WHAT YOU SHOULD DO
Copy each line of the entries below that contains the string "label".

SOURCE DATA
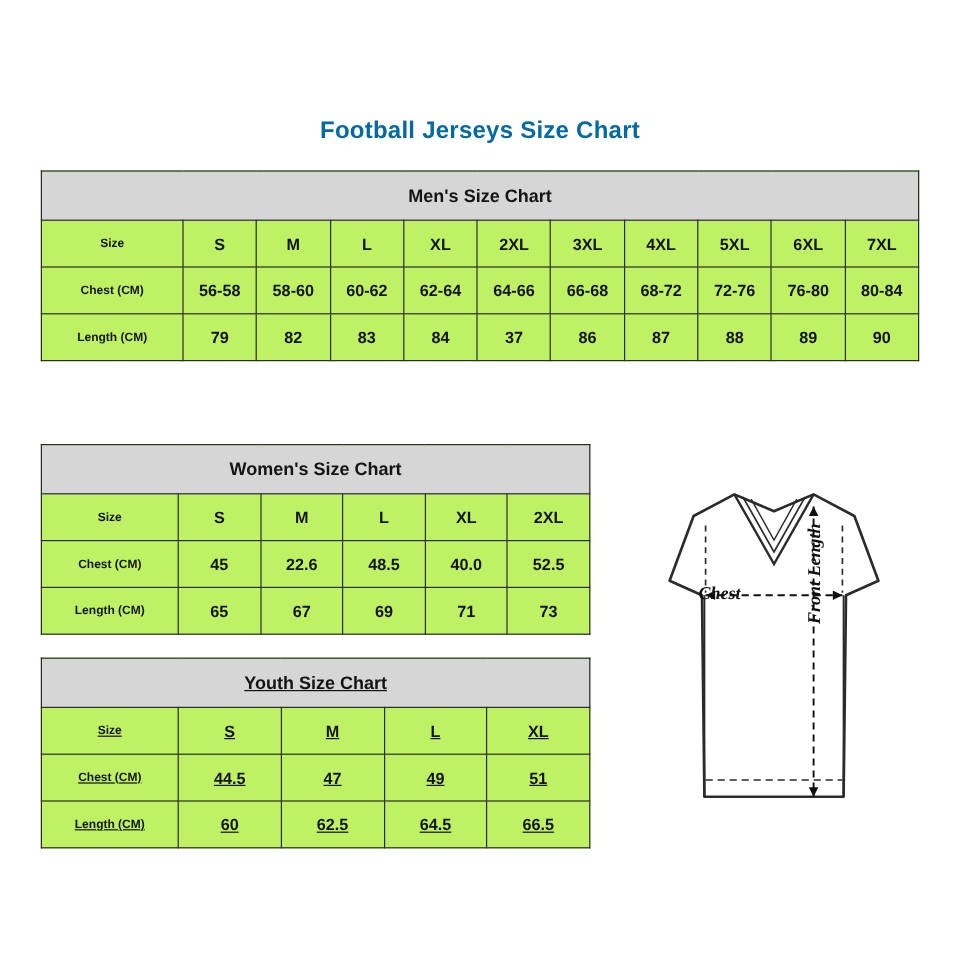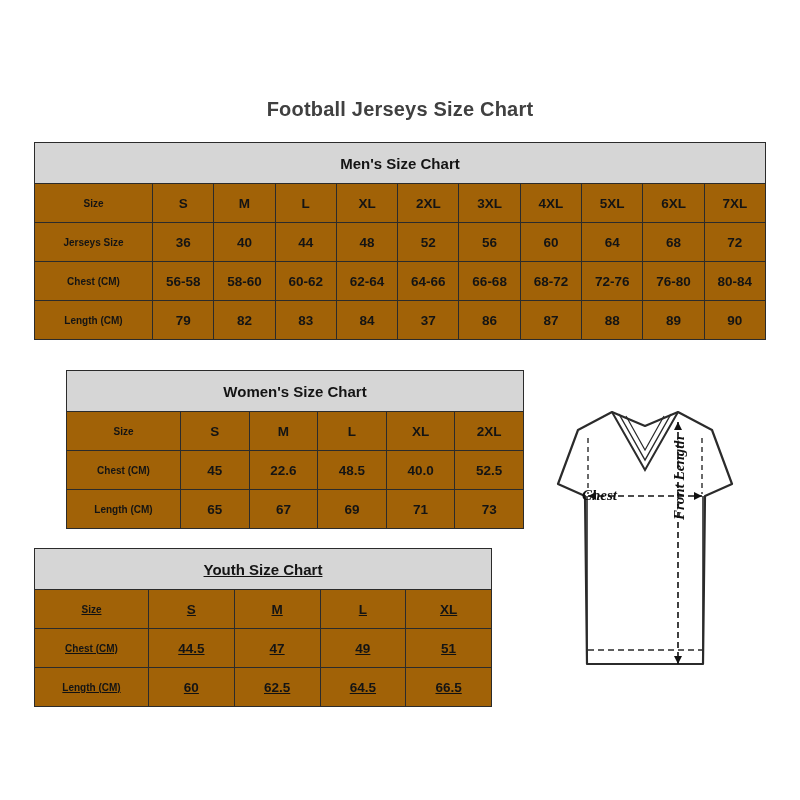--- a/index.html
+++ b/index.html
@@ -29,7 +29,7 @@
     font-size: 20px;
     font-weight: bold;
     letter-spacing: 0.2px;
-    color: #404040;
+    color: #0369a1;
   }
 
   table.size-table {

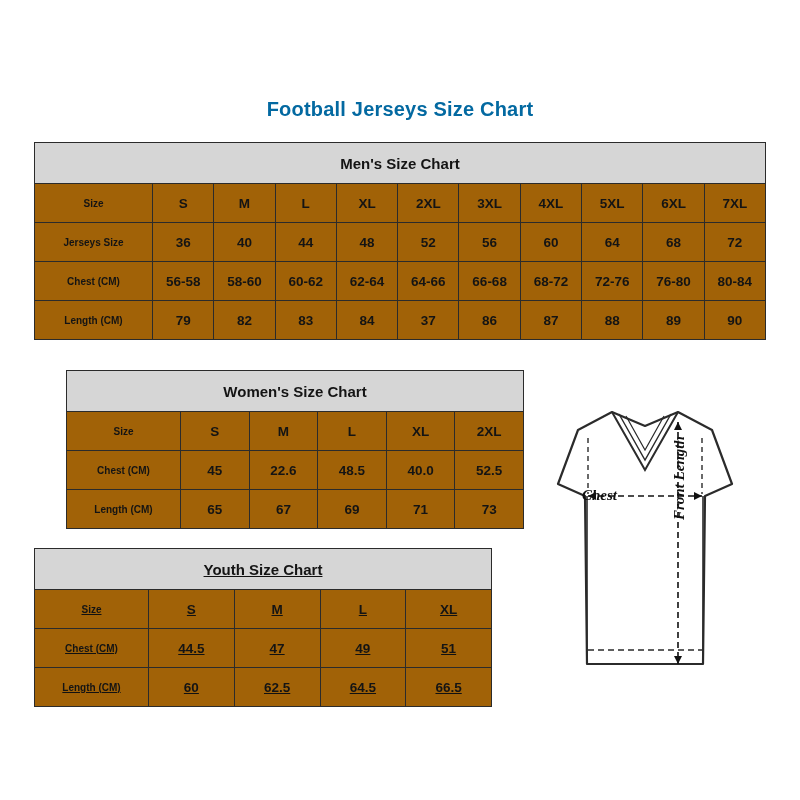--- a/index.html
+++ b/index.html
@@ -35,7 +35,7 @@
   table.size-table {
     border-collapse: collapse;
     table-layout: fixed;
-    background: #a16207;
+    background: #bef264;
     padding-left: 15px;
   }
   table.size-table td,

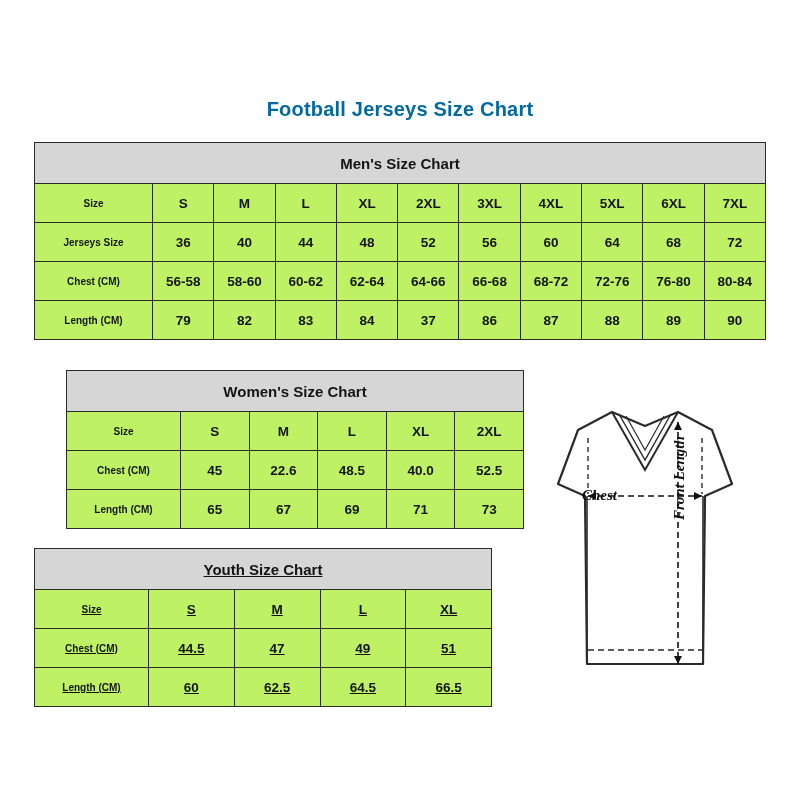--- a/index.html
+++ b/index.html
@@ -161,19 +161,6 @@
           <td>7XL</td>
         </tr>
         <tr>
-          <td class="label-cell">Jerseys Size</td>
-          <td>36</td>
-          <td>40</td>
-          <td>44</td>
-          <td>48</td>
-          <td>52</td>
-          <td>56</td>
-          <td>60</td>
-          <td>64</td>
-          <td>68</td>
-          <td>72</td>
-        </tr>
-        <tr>
           <td class="label-cell">Chest (CM)</td>
           <td>56-58</td>
           <td>58-60</td>

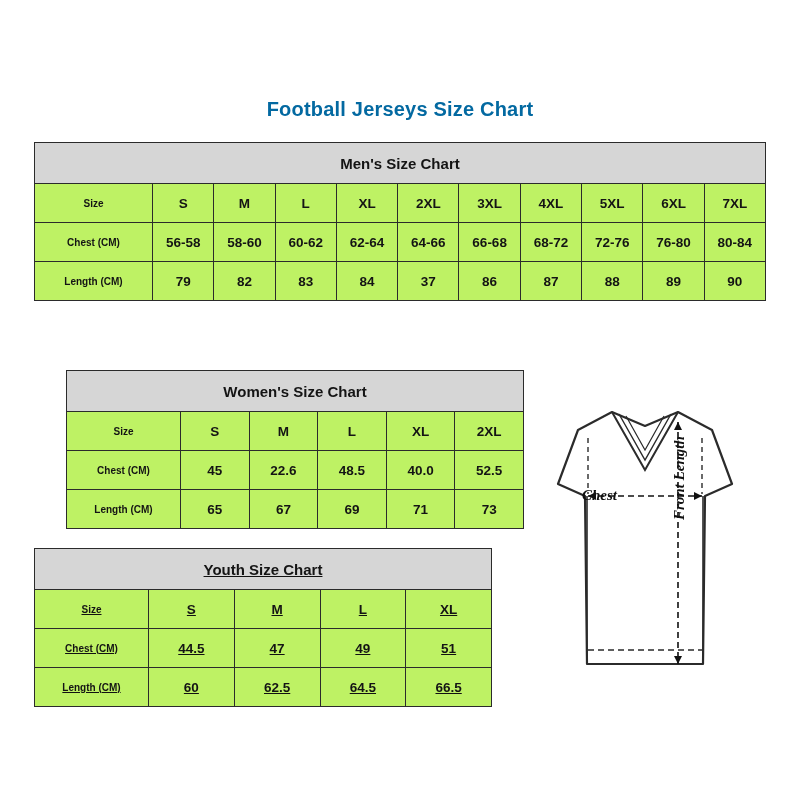--- a/index.html
+++ b/index.html
@@ -75,7 +75,6 @@
     left: 34px;
     top: 370px;
     width: 458px;
-    margin-left: 32px;
   }
   #womens-wrap table { width: 458px; }
   #womens-wrap col.lbl { width: 114px; }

SOLUTION FOR THIS EXERCISE
-          <td class="label-cell">Jerseys Size</td>
           <td class="label-cell">Chest (CM)</td>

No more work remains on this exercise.